It is no secret that good teachers can make a world of difference in their students' lives. Most people presumably would like to make sure that disadvantaged students have access to these good teachers. As a result, figuring out how to sort the good teachers from the bad has become an important public policy question.
One common measure of a schoolteacher's effectiveness is known as "value-added." This metric essentially measures the average test-score gain for a teacher's students over the course of one year, accounting for differences such as students' starting scores. However, many people (as well as teachers' unions) have argued against using test score-based metrics to measure a schoolteacher's performance. After all, teachers who raise students' test scores could be merely teaching to the test and not providing any life-long benefits for their students. Thus, the present system whereby decisions pertaining to a school's faculty are made primarily based upon educational attainment and seniority should be left as is.
Recent academic research throws cold water on this argument. Last month, three economists Raj Chetty and John Friedman of Harvard University and Jonah Rockoff of Columbia University published a paper entitled "The Long Term Impacts of Teachers." This paper made use of a data set of 2.5 million students in grades three to eight from a "large urban school district" over 20 years.
Contrary to the teachers' unions' claims, higher value-added teachers have a significant impact on their students' adult lives. Students who have higher value-added teachers are less likely to have children as teenagers, are more likely to attend college, earn higher incomes, live in higher-quality neighborhoods as adults and save more for their own retirement.
As an example, consider the effects of a teacher's value-added on their students' future earnings. A one standard-deviation improvement in a teacher's value-added for a single grade will increase each of their students' lifetime earnings by an average of $25,000. Furthermore, replacing the bottom 5 percent of teachers (as measured by three years of value-added data) with average teachers would result in a gain of $190,000 per teacher per year, based on the present value of their students' increased future earnings.

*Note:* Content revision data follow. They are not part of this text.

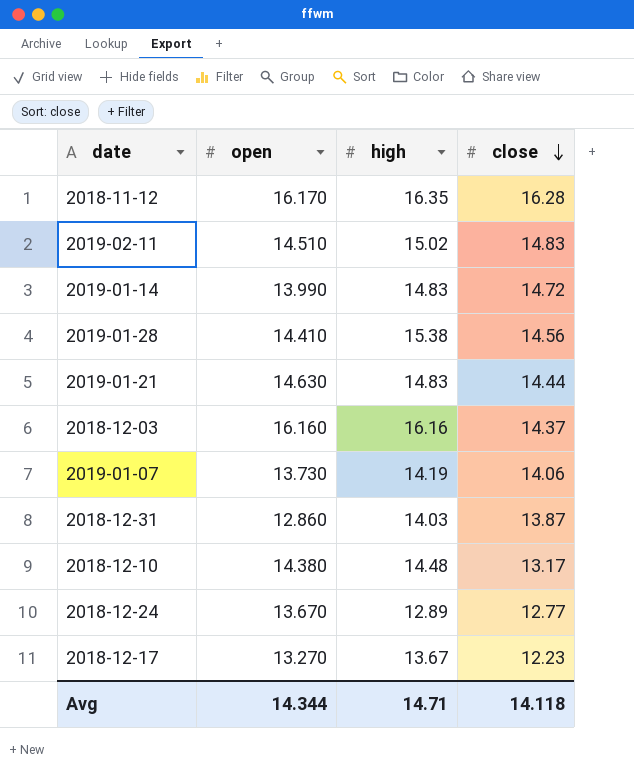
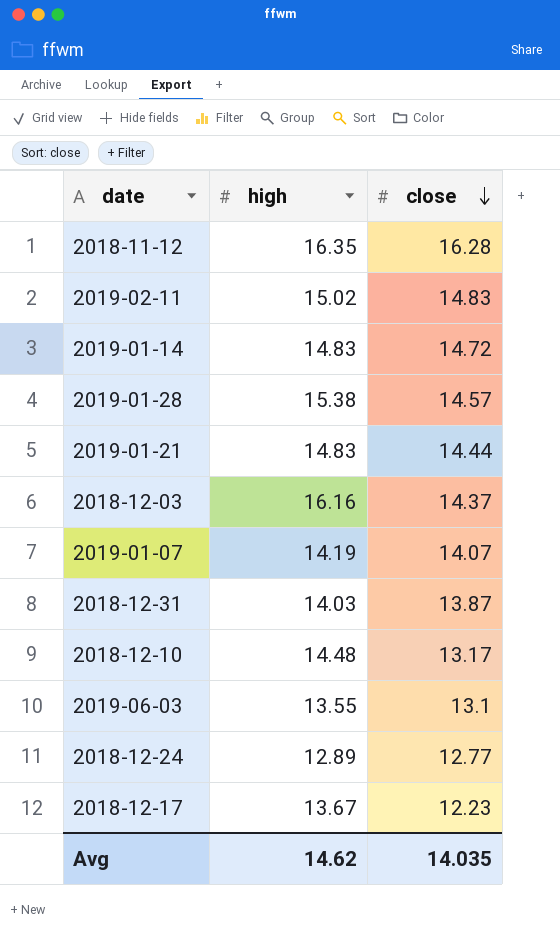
column open | position: 2 -> none
2019-01-28 | close: 14.56 -> 14.57
2019-01-07 | close: 14.06 -> 14.07
row 2019-06-03: none -> 13.55 | 13.1
Avg | high: 14.71 -> 14.62
Avg | close: 14.118 -> 14.035

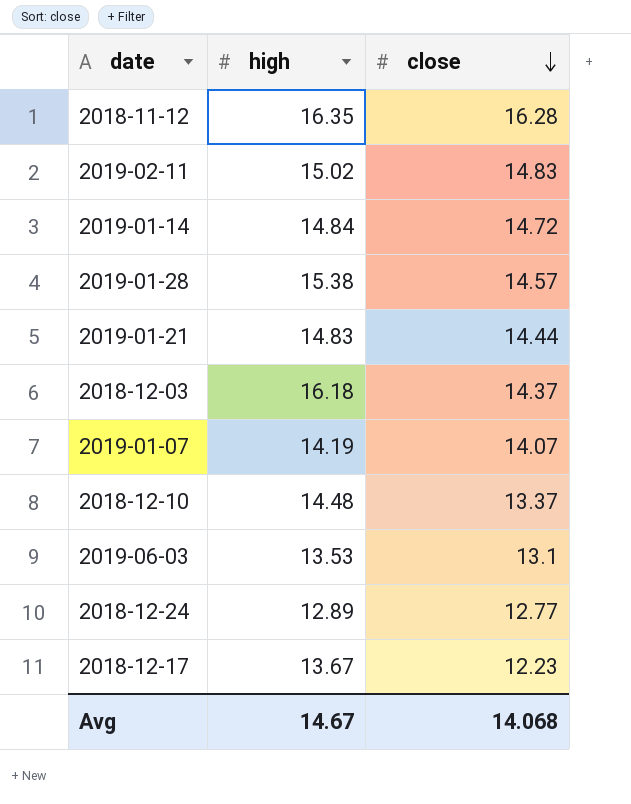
row 2018-12-31: 14.03 | 13.87 -> none
2019-01-14 | high: 14.83 -> 14.84
2018-12-03 | high: 16.16 -> 16.18
2018-12-10 | close: 13.17 -> 13.37
2019-06-03 | high: 13.55 -> 13.53
Avg | high: 14.62 -> 14.67
Avg | close: 14.035 -> 14.068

Obviously, students from lower-income backgrounds are at a disadvantage relative to other students. Nonetheless, the study shows that higher value-added teachers can make a difference even for disadvantaged students.
Furthermore, a 2006 paper "What Does Certification Tell Us About Teacher Effectiveness?" by Dartmouth economics professor Douglas Staiger, Rockoff and Harvard's Thomas Kane shows that a teacher's educational attainment is, at best, an extremely poor predictor of that teacher's effectiveness. The authors find that "classroom performance during the first two years, rather than certification status, is a more reliable indicator of a teacher's future effectiveness."
Obviously, test scores should not be the only measure schools use to evaluate teachers other research has shown student feedback and outside evaluations of a teacher's classroom performance can also be useful measures of teacher quality. Furthermore, there are many other unsettled questions regarding education policies that have little to do with testing: how schools should be funded, the proper role of the federal government in education and so on.
Regardless of how one answers these questions, two things are abundantly clear: First, the persons responsible for hiring and firing a school's faculty should be given the authority to relieve a teacher on the basis of poor value-added results. Second, information about a teacher's previous value-added results should be made available to other schools that are considering hiring that teacher. The status quo, whereby decisions regarding faculty employment are made primarily on the basis of educational certification and seniority, is unacceptable and needs to change.